Building real-time multilingual ASR with code-switching

Published on Jun 1, 2026

by Bruno Hays

Building real-time multilingual ASR with code-switching

When a speaker switches languages, traditional models keep outputting the previous one for several hundred milliseconds before catching up, producing garbled text and inaccurate timestamps. The obvious fix is a large multilingual model. But those are expensive to run, awkward to deploy on-device, and still stumble on fast switches.

Bruno Hays, a Lead ML Speech Engineer at Gladia went the other way.
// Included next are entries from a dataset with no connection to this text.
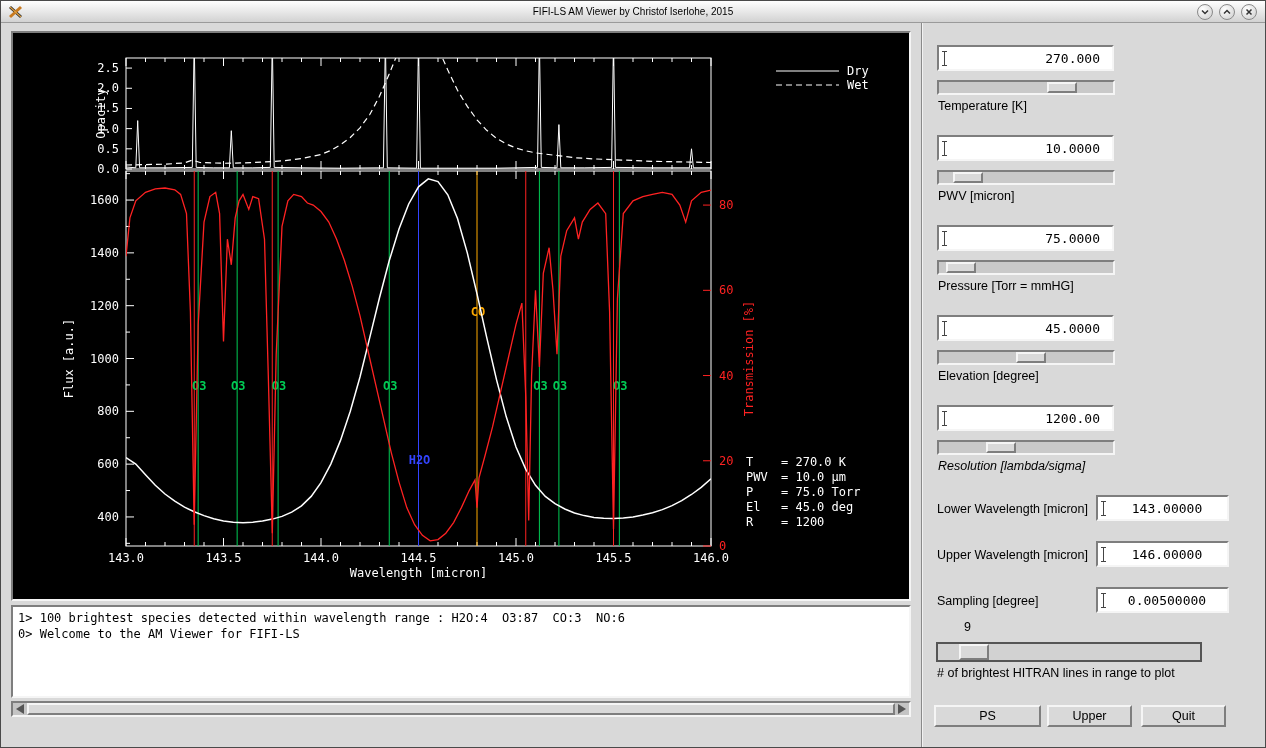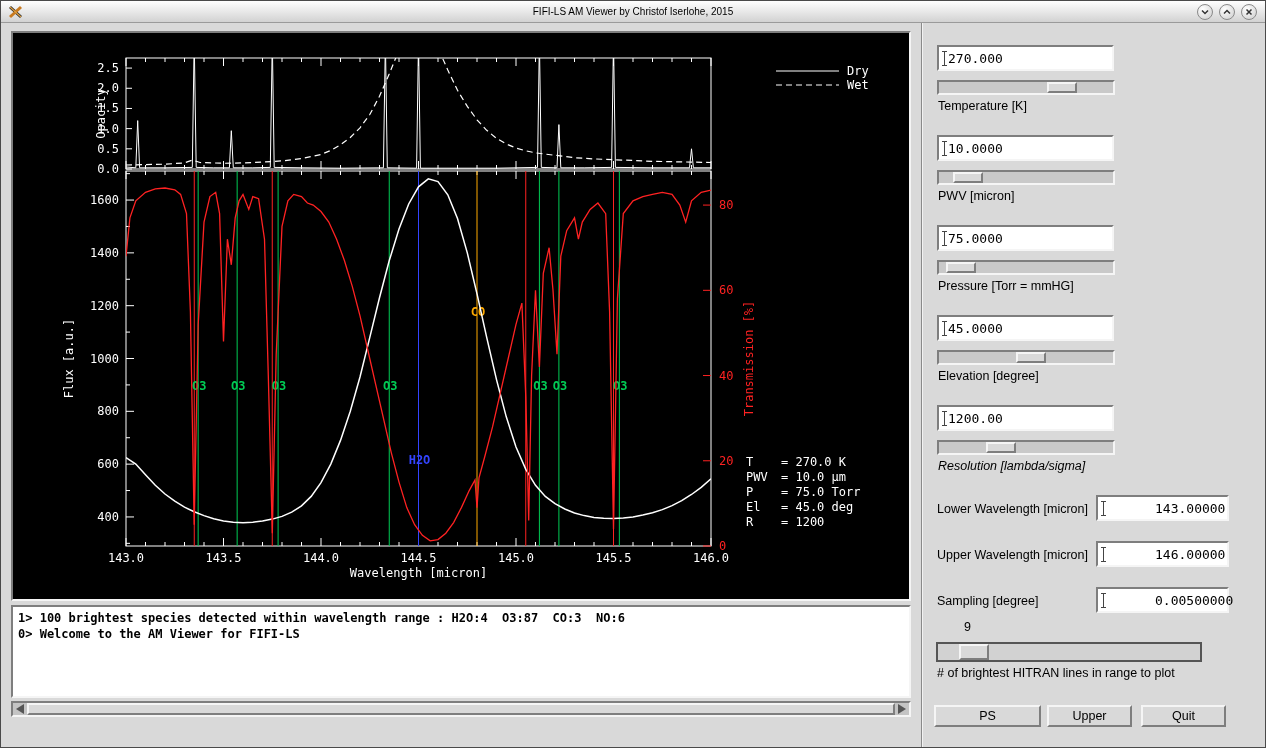"270.000" .field-value { text-align: left -> right }
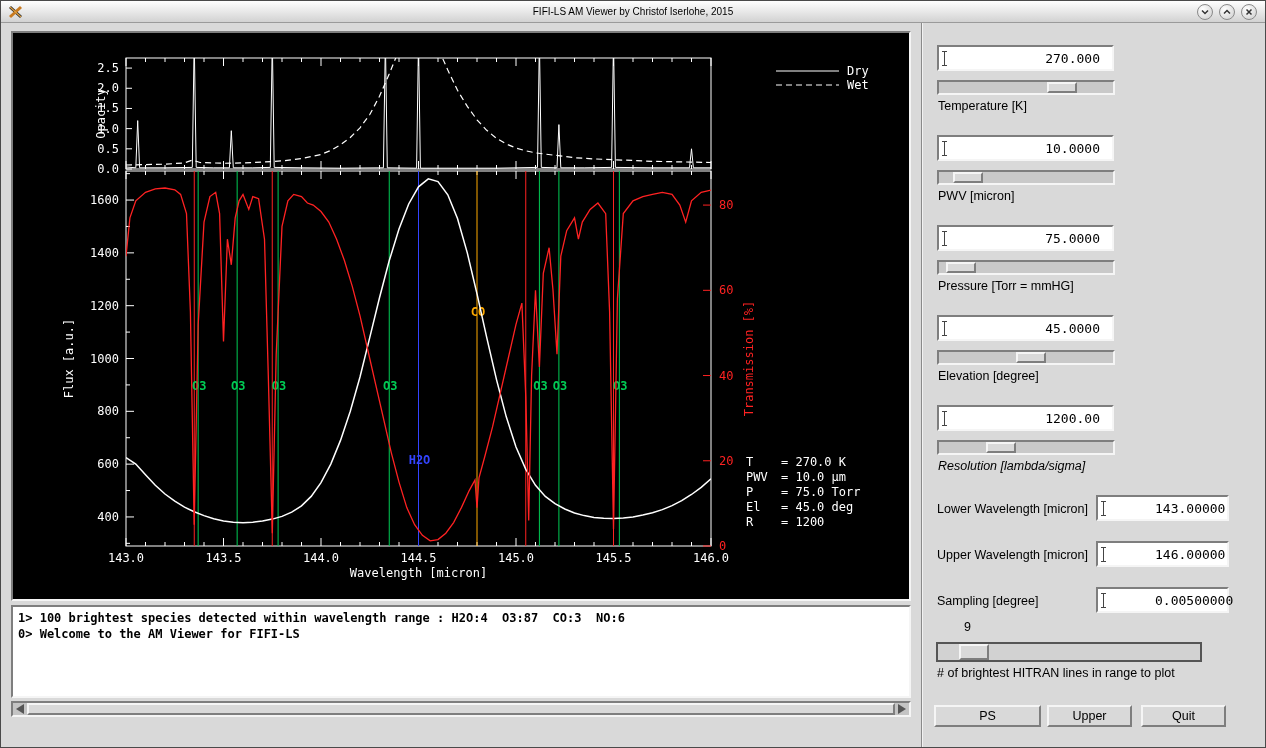"143.00000" .row-input .field-value { margin-left: 48px -> none; text-align: left -> center }
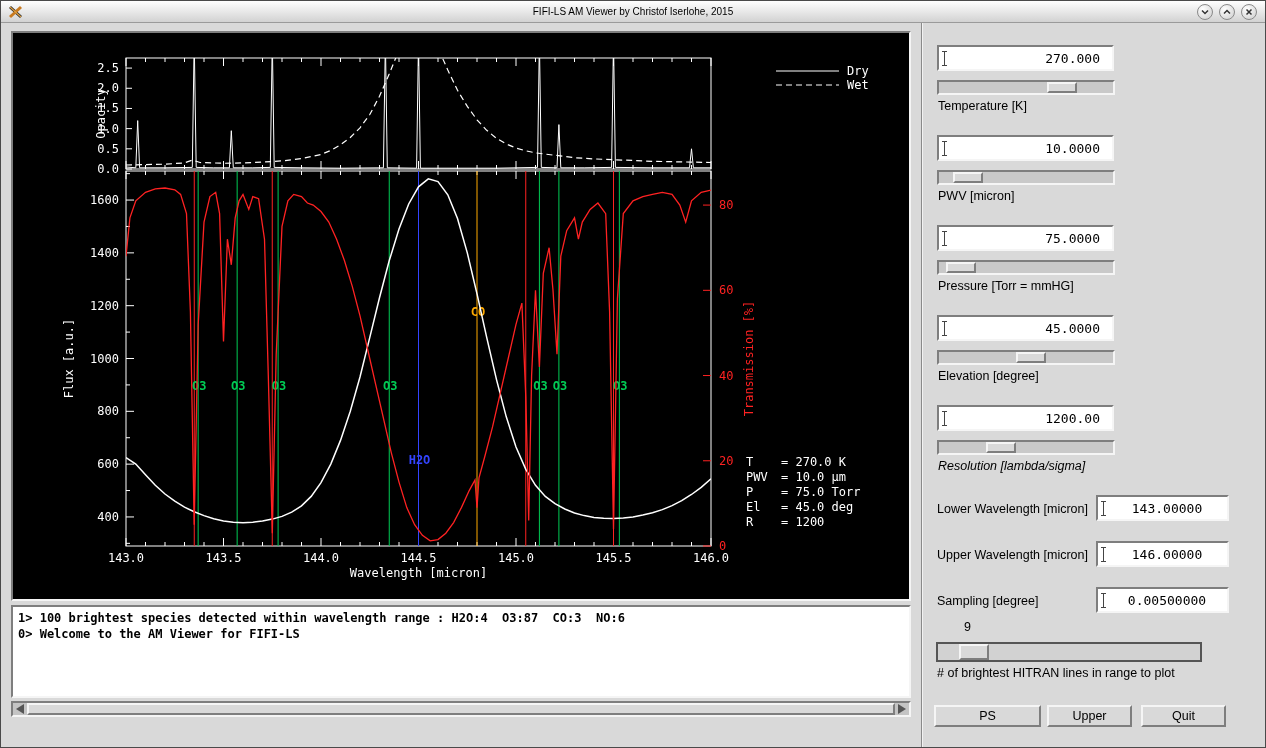"1> 100 brightest species detected" .console { font-weight: bold -> none }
In his original research, instead of one heavy model that tries to know every language at once, he built a lightweight, modular ensemble that routes between small, specialized models and runs efficiently on standard CPUs.
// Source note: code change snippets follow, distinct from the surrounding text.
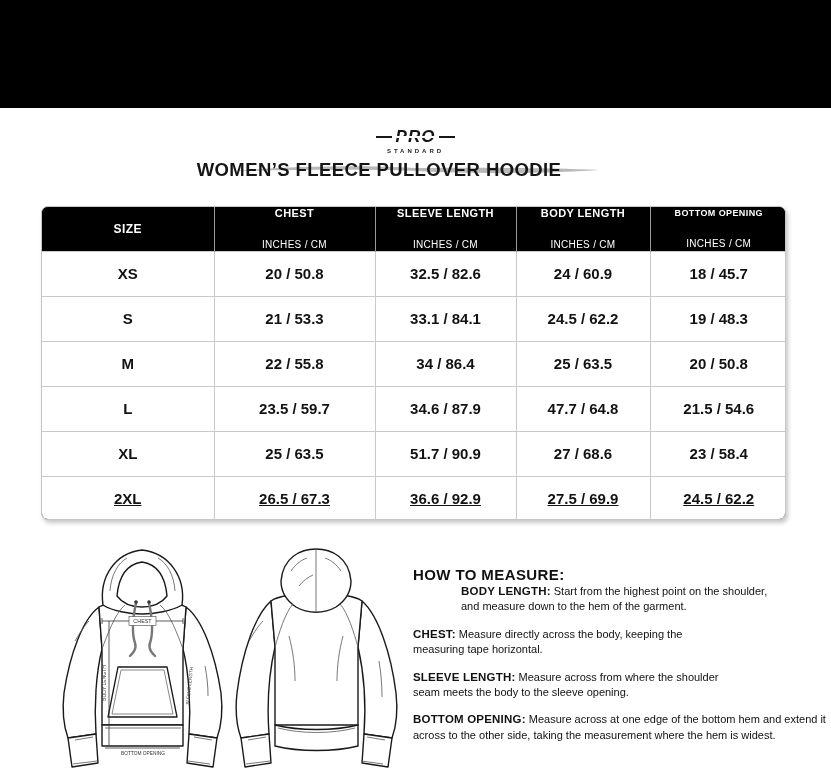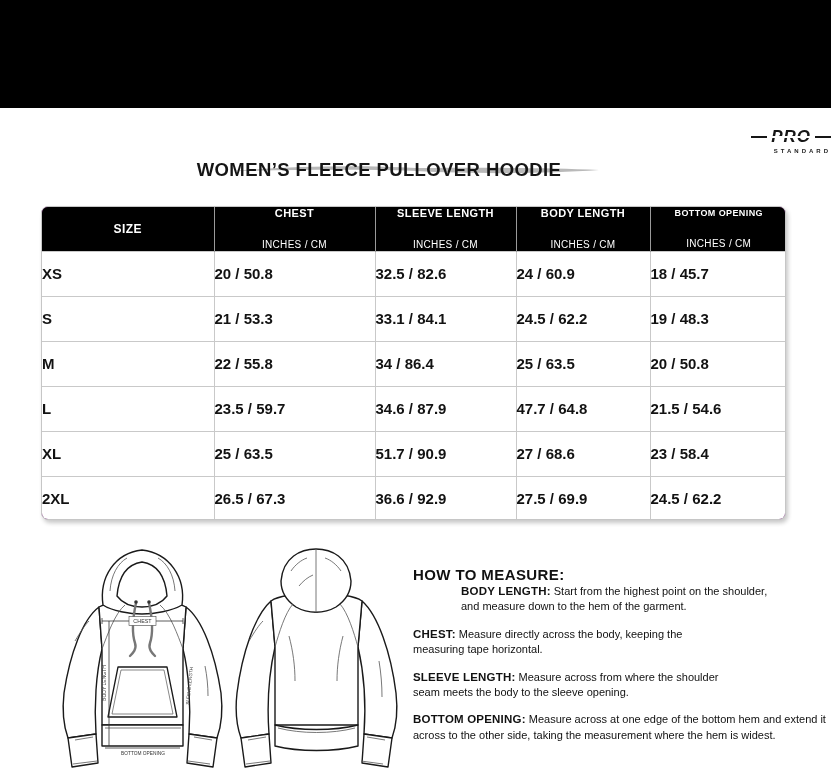"PRO" .logo { text-align: right -> center }
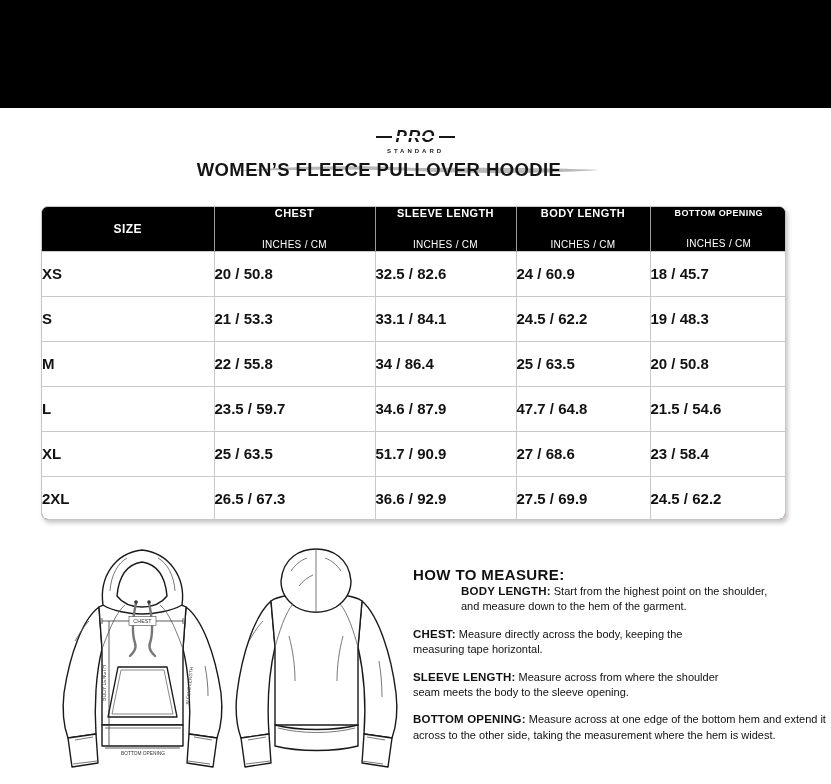"XS" tbody td { text-align: none -> center }
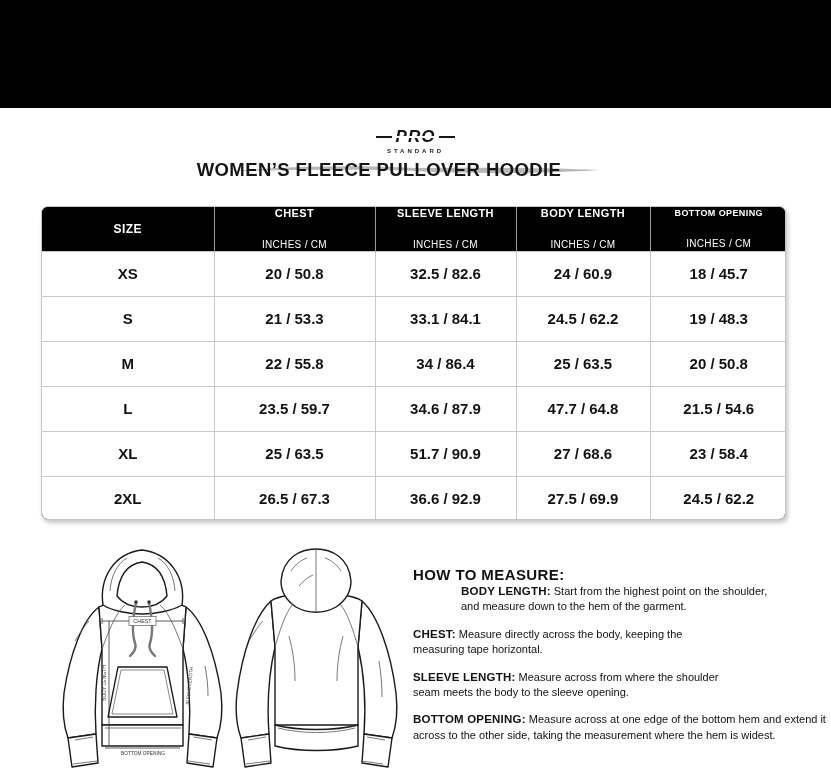"2XL" tbody tr:last-child td { text-decoration: none -> underline }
Here's how the system works, how it stacks up against leading commercial and open-source alternatives, and where it still hits a wall. The code is fully open source.

TL;DR

Real-time multilingual transcription lags on code-switching: streaming models keep outputting the old language for a few hundred milliseconds, producing garbled text and bad timestamps.
The fix is a lightweight, CPU-friendly ensemble that routes between small (~100M param) monolingual streaming Zipformer models instead of one heavy multilingual model.
On inter-utterance code-switching, it hit ~13% WER, beating Deepgram Nova-3 (~14%) and the much larger local Voxtral-Mini-4B (~21%).
On intra-utterance switching, VAD can't segment switches fast enough and WER climbs to ~41% behind cloud APIs like ElevenLabs (~26%).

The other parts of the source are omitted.